The Chemical Evolution of Star-Forming Galaxies Over the Last 11 Billion Years
H. Jabran Zahid (IfA, University of Hawaii), Margaret Geller (SAO),, Lisa Kewley (ANU), Ho Seong Hwang (SAO), Daniel Fabricant (SAO), Michael, Kurtz (SAO)

TL;DR
This study examines how the relationship between stellar mass and metallicity in star-forming galaxies has evolved over the last 11 billion years, revealing a flattening trend and an upper metallicity limit.
Contribution
It provides a detailed analysis of the evolution of the mass-metallicity relation across five cosmic epochs, highlighting the flattening and saturation effects over time.
Findings
The mass-metallicity relation flattens at late times.
An empirical upper limit to gas-phase oxygen abundance exists regardless of redshift.

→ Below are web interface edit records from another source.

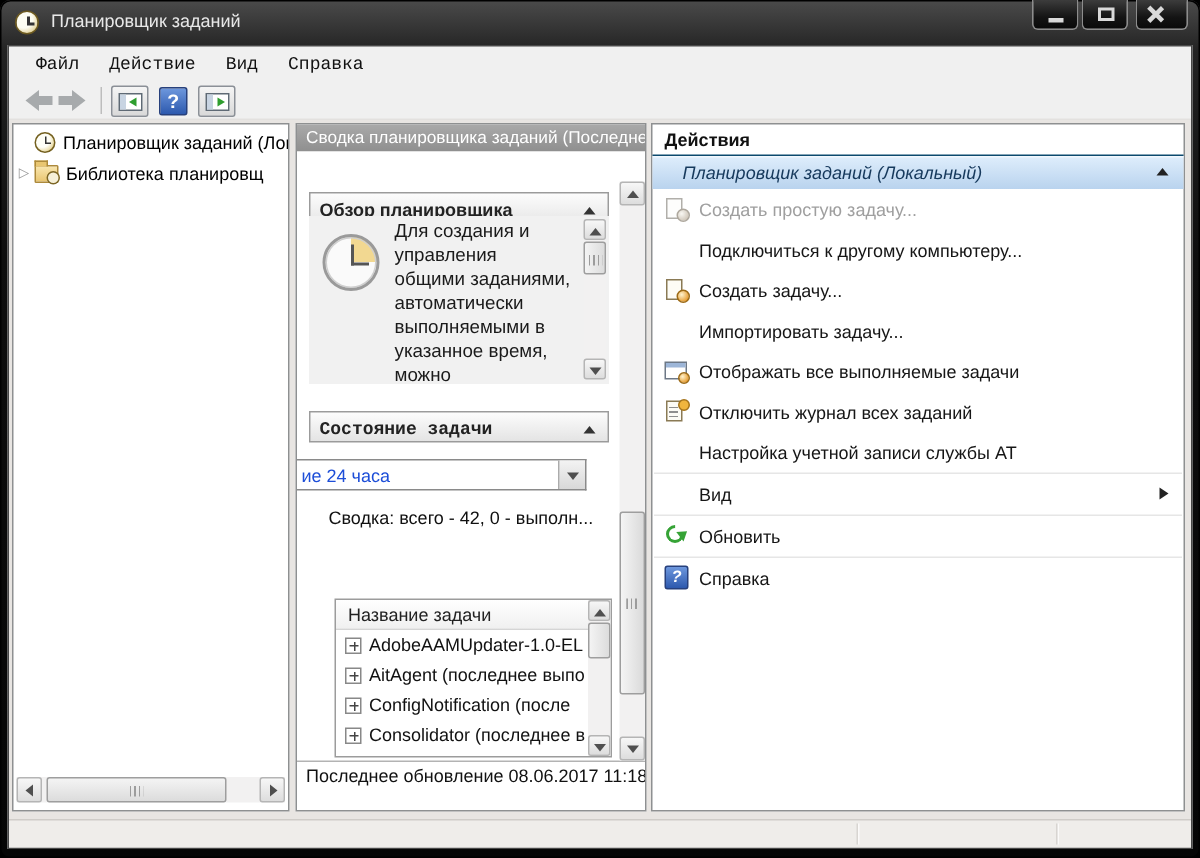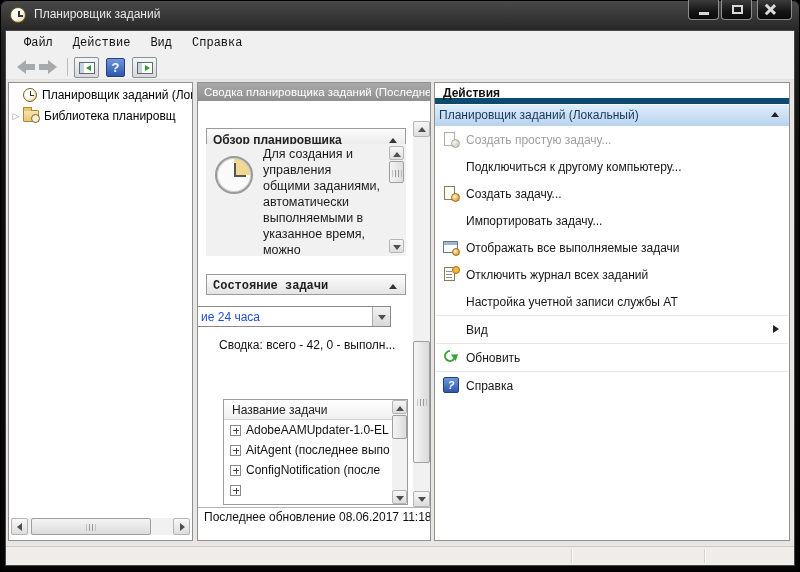"Действия" .act-header { border-bottom: 6px solid #0c4a6e -> 1px solid #0c4a6e }
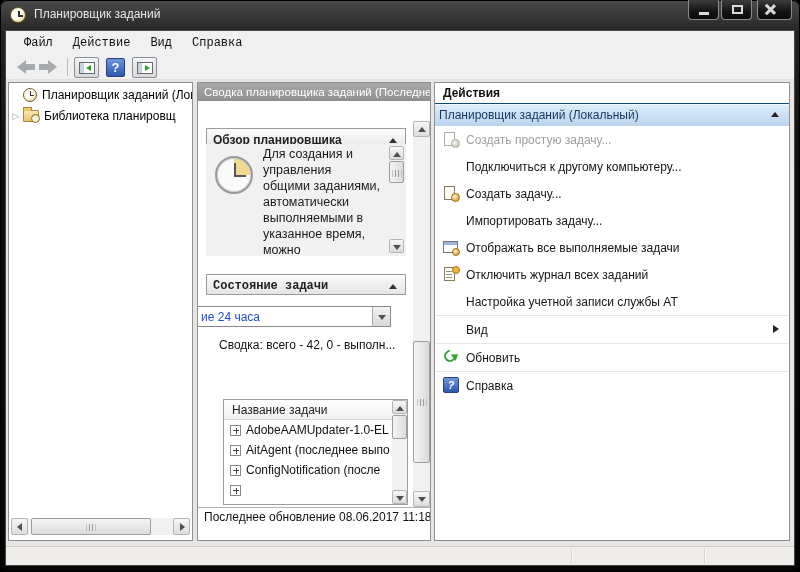"Планировщик заданий (Локальный)" .act-group { font-style: none -> italic; padding-left: 4px -> 20px }
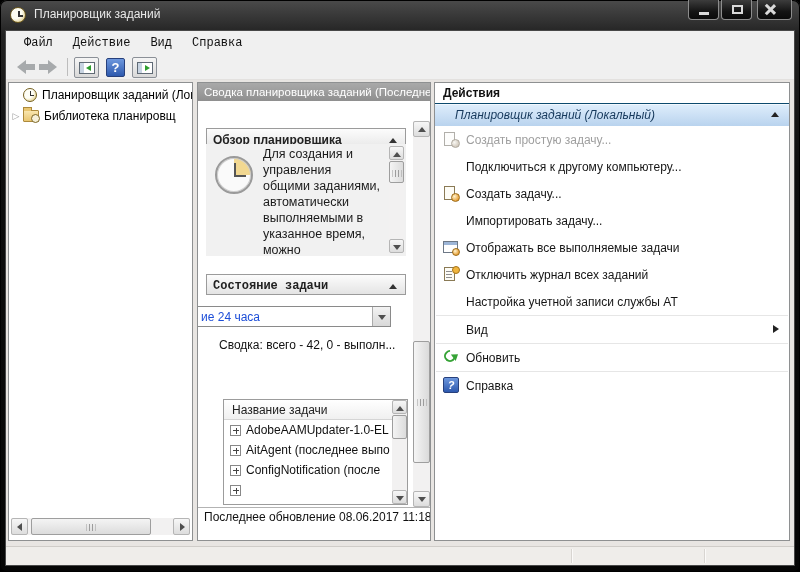"Consolidator (последнее в" span { html: none -> <span>Consolidator (последнее в</span> }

The stellar mass at which metallicities saturate decreases from z~0.8 to the present.
Abstract
We calculate the stellar mass-metallicity relation at five epochs ranging to z~2.3. We quantify evolution in the shape of the mass-metallicity relation as a function of redshift; the mass-metallicity relation flattens at late times. There is an empirical upper limit to the gas-phase oxygen abundance in star-forming galaxies that is independent of redshift. From examination of the mass-metallicity relation and its observed scatter we show that the flattening at late times is a consequence of evolution in the stellar mass where galaxies enrich to this empirical upper metallicity limit; there is also evolution in the fraction of galaxies at a fixed stellar mass that enrich to this limit. The stellar mass where metallicities begin to saturate is ~0.7 dex smaller in the local universe than it is at z~0.8.